Data provided below:
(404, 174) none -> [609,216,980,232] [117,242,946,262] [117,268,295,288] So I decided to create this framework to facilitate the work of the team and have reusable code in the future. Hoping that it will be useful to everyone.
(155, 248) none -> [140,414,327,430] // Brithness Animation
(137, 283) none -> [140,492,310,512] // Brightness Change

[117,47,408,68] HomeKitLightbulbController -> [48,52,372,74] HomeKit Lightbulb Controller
End of Data provided.
Data provided below:
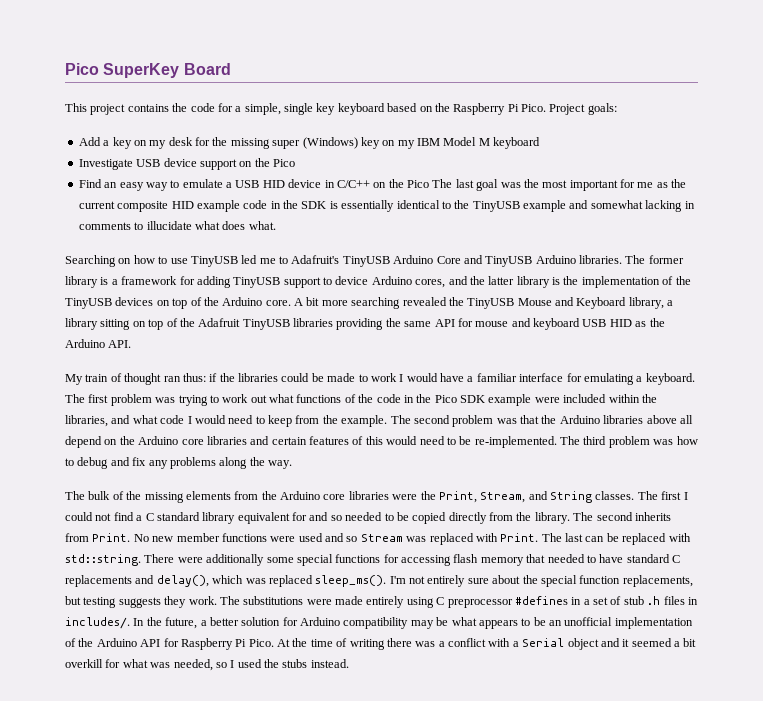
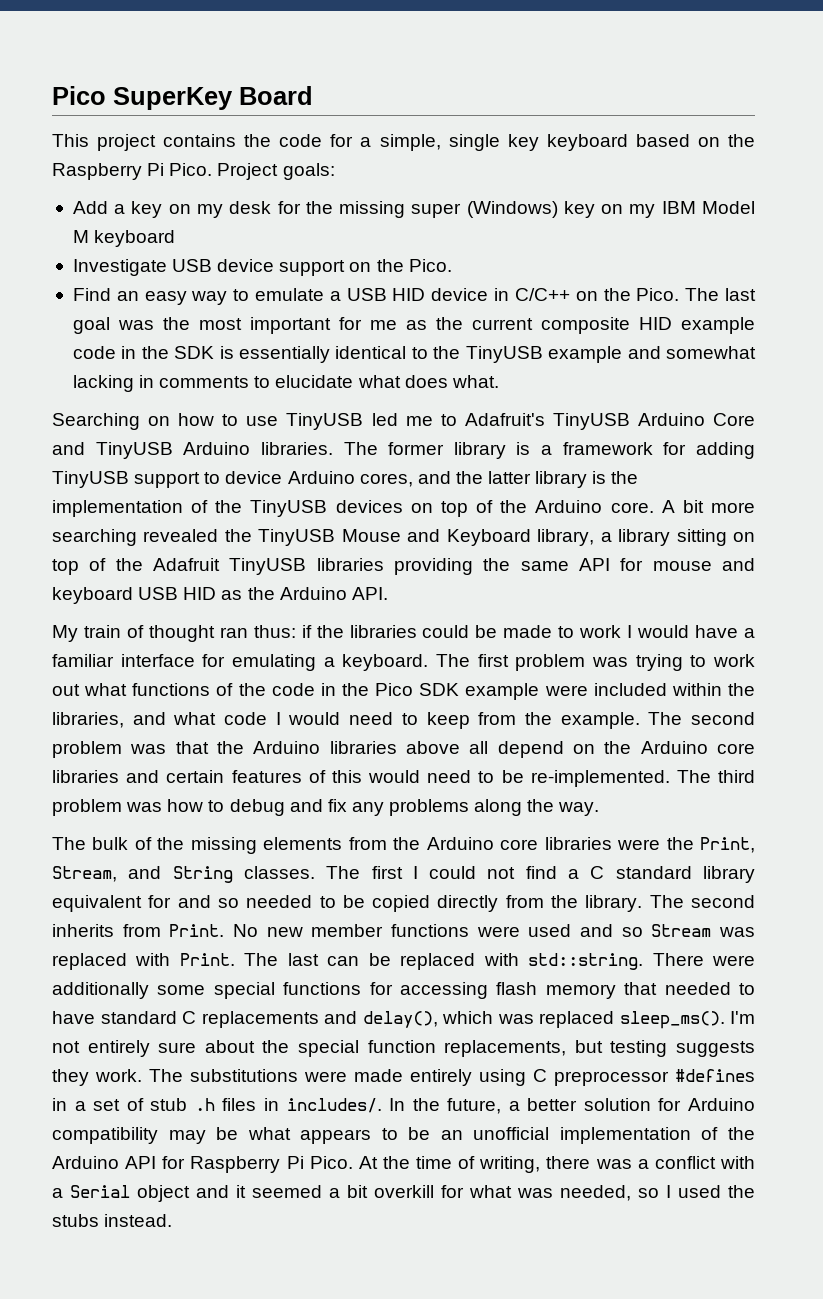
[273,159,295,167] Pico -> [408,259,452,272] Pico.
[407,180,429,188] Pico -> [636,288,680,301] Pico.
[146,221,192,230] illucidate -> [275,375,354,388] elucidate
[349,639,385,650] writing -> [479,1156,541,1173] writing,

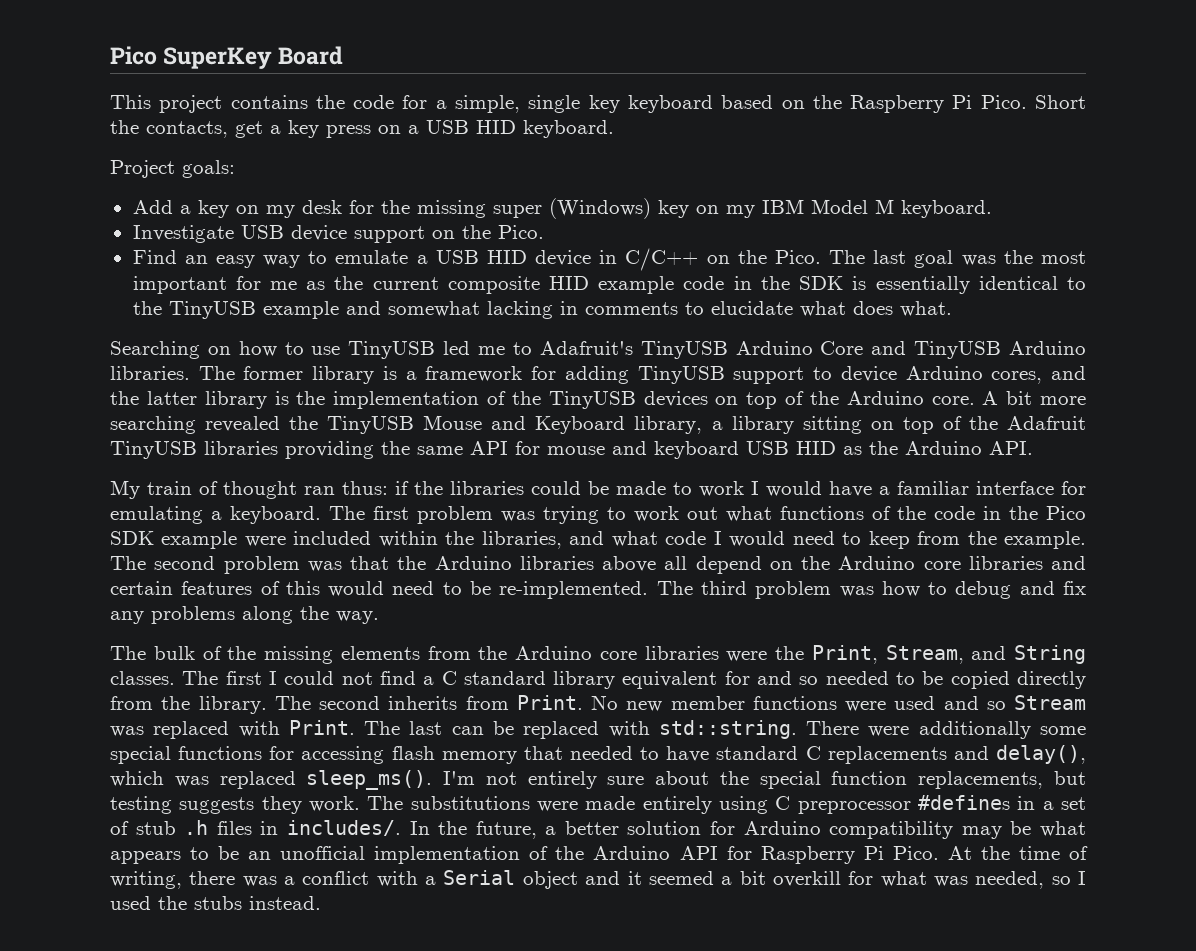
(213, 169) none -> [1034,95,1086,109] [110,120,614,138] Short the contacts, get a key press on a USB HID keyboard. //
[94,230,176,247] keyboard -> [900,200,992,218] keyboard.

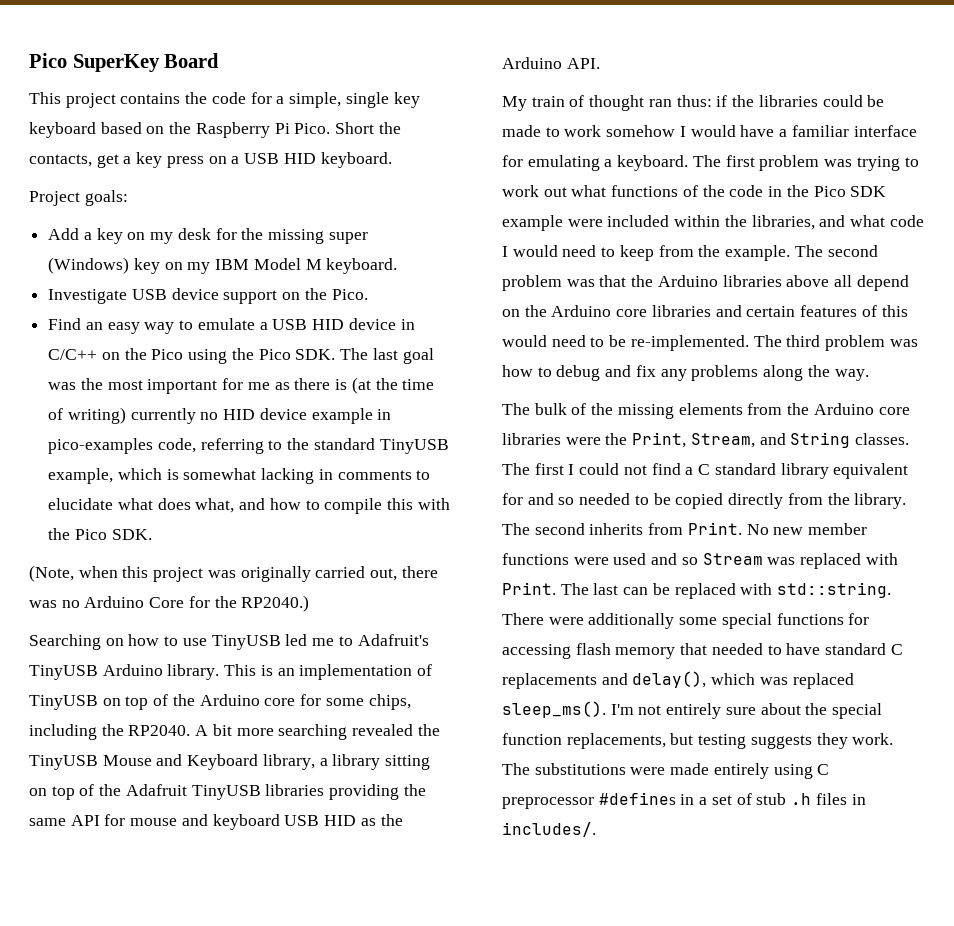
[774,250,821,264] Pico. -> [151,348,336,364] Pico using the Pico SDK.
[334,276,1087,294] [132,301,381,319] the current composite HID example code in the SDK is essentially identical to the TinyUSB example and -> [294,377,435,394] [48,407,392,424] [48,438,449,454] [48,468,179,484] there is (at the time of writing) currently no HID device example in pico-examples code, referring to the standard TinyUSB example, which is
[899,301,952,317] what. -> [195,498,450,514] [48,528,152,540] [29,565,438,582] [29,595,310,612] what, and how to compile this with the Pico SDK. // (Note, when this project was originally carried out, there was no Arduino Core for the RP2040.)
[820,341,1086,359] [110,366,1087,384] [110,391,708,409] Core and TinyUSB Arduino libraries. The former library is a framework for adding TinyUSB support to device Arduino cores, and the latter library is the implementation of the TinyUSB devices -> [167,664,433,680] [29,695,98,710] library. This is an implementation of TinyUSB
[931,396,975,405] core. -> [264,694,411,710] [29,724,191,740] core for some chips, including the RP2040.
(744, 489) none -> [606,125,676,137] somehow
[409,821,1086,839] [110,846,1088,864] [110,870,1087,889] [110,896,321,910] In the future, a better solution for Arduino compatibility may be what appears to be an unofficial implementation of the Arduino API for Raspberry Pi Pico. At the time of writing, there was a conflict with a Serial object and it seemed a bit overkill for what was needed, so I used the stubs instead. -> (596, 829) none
End of Data provided.
Return, with no change at all, every line in the entries above from the line containing "(404, 174) none" through the line containing "[117,47,408,68] HomeKitLightbulbController ->".

• [Exercise output]:
(404, 174) none -> [609,216,980,232] [117,242,946,262] [117,268,295,288] So I decided to create this framework to facilitate the work of the team and have reusable code in the future. Hoping that it will be useful to everyone.
(155, 248) none -> [140,414,327,430] // Brithness Animation
(137, 283) none -> [140,492,310,512] // Brightness Change

[117,47,408,68] HomeKitLightbulbController -> [48,52,372,74] HomeKit Lightbulb Controller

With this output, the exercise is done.